These middle eastern chicken wraps inspired by shawarma are light and full of unique flavors like cumin, smoked paprika, and cinnamon.
The marinade for these middle eastern chicken wraps is a blend of turmeric, cumin, smoked paprika, cinnamon, garlic, red pepper flakes, lemon juice, olive oil, and salt and pepper. I love the use of cinnamon in Middle Eastern dishes and it definitely sets this meal off. I let the chicken marinate overnight just because that’s how my schedule worked out, but I’m sure the flavor would soak in plenty if you marinate for just a few hours.
The big difference between these sandwiches and shawarma is that for traditional shawarma the meat is placed on a spit and grilled. For these Middle Eastern chicken wraps, we’re going to bake the meat instead. Slice the onion and put in the bottom of a glass baking dish. Then, put the chicken and the remaining marinade on top.

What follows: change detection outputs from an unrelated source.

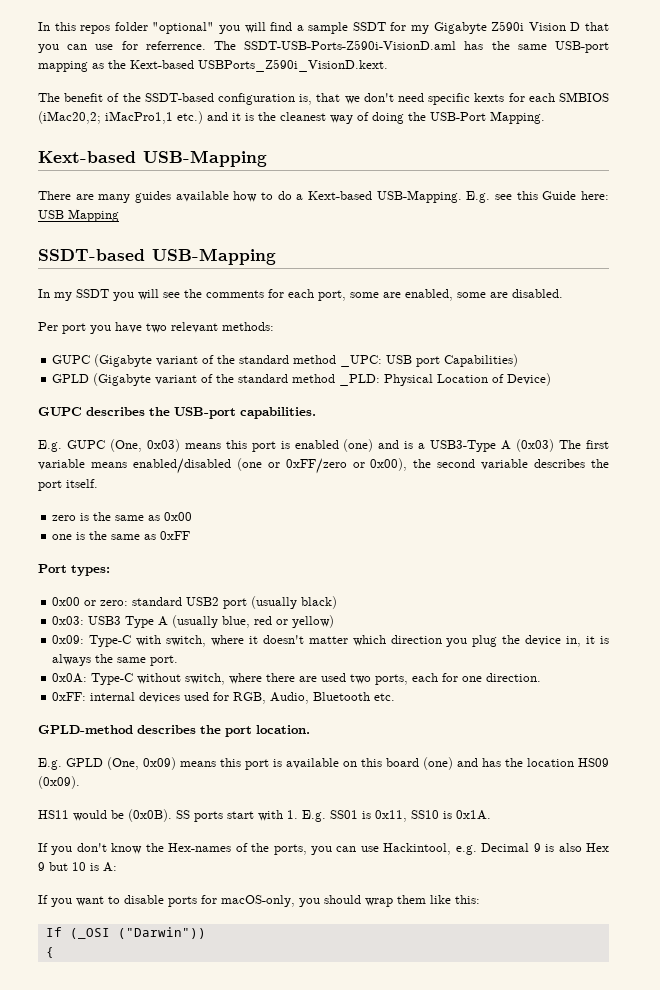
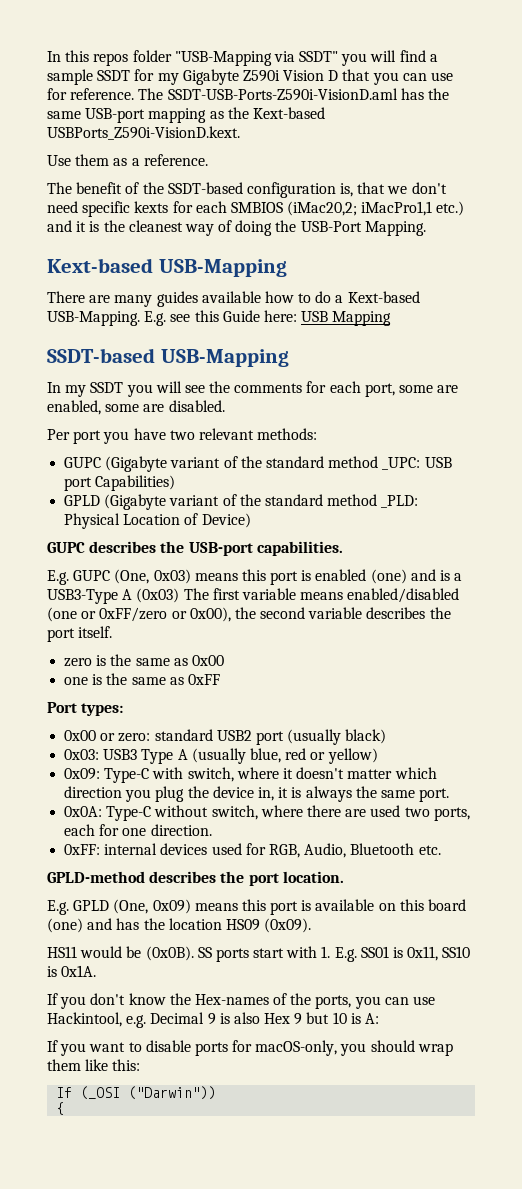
- In this repos folder "optional" you will find a sample SSDT for my Gigabyte Z590i Vision D that you can use for referrence.
+ In this repos folder "USB-Mapping via SSDT" you will find a sample SSDT for my Gigabyte Z590i Vision D that you can use for reference.
- The SSDT-USB-Ports-Z590i-VisionD.aml has the same USB-port mapping as the Kext-based USBPorts_Z590i_VisionD.kext.
+ The SSDT-USB-Ports-Z590i-VisionD.aml has the same USB-port mapping as the Kext-based USBPorts_Z590i-VisionD.kext.
+ Use them as a reference.

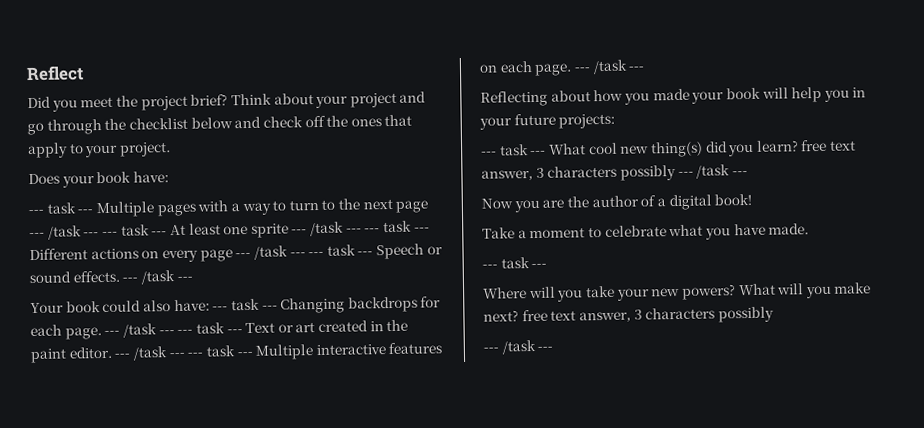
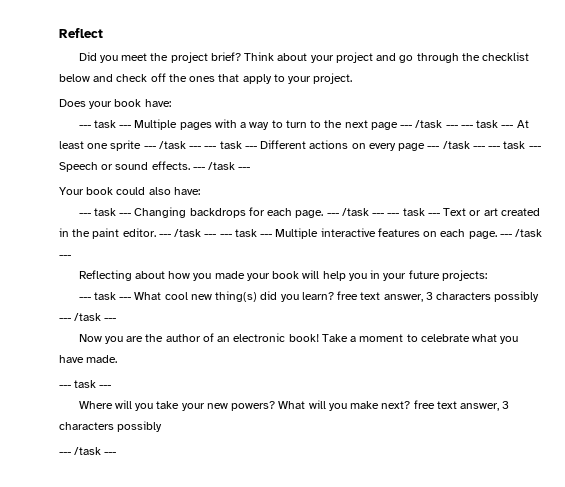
- Your book could also have: --- task --- Changing backdrops for each page.
+ Your book could also have:
+ --- task --- Changing backdrops for each page.
- Now you are the author of a digital book!
- Take a moment to celebrate what you have made.
+ Now you are the author of an electronic book! Take a moment to celebrate what you have made.

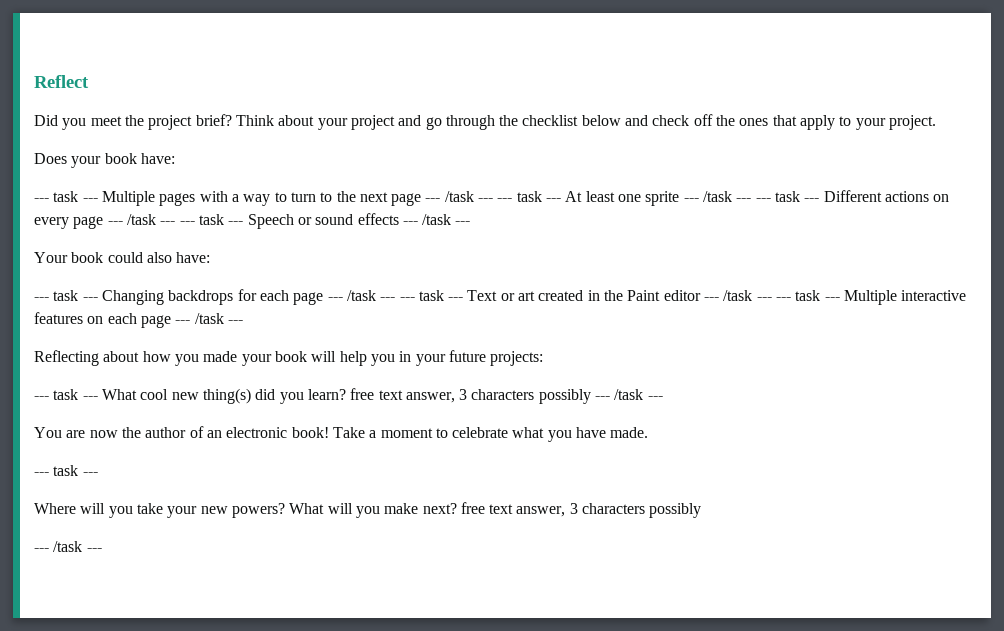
- --- task --- Multiple pages with a way to turn to the next page --- /task --- --- task --- At least one sprite --- /task --- --- task --- Different actions on every page --- /task --- --- task --- Speech or sound effects. --- /task ---
+ --- task --- Multiple pages with a way to turn to the next page --- /task --- --- task --- At least one sprite --- /task --- --- task --- Different actions on every page --- /task --- --- task --- Speech or sound effects --- /task ---
- --- task --- Changing backdrops for each page. --- /task --- --- task --- Text or art created in the paint editor. --- /task --- --- task --- Multiple interactive features on each page. --- /task ---
+ --- task --- Changing backdrops for each page --- /task --- --- task --- Text or art created in the Paint editor --- /task --- --- task --- Multiple interactive features on each page --- /task ---
- Now you are the author of an electronic book!
+ You are now the author of an electronic book!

Bake for 40 minutes, or until chicken begins to brown.
Slice the chicken and you’re ready to assemble! You can heat up the pita/naan if you prefer before spreading the hummus over it. Then top with tomatoes, cucumbers, chicken, onions and, if desired, tabbouleh and baba ganoush. If you can’t find tabbouleh and baba ganoush at the grocery store (I buy mine at the Dekalb Farmers Market), you can find a great recipe for tabbouleh here and for baba ganoush here. Enjoy!
Middle Eastern Chicken Wraps
- tabbouleh salad
- baba ganoush
- 1 cucumber sliced
- 1 tomato sliced
- Combine spices, lemon juice, olive oil, and garlic. Marinate chicken 1-6 hours.
- Layer onions on bottom of medium baking dish. Top with chicken breast and remaining marinade.
- Bake 35-45 minutes, or until chicken is cooked and golden brown.
- Slice chicken.
- Assemble wraps by spreading with hummus and topping with chicken, onions, and other desired toppings.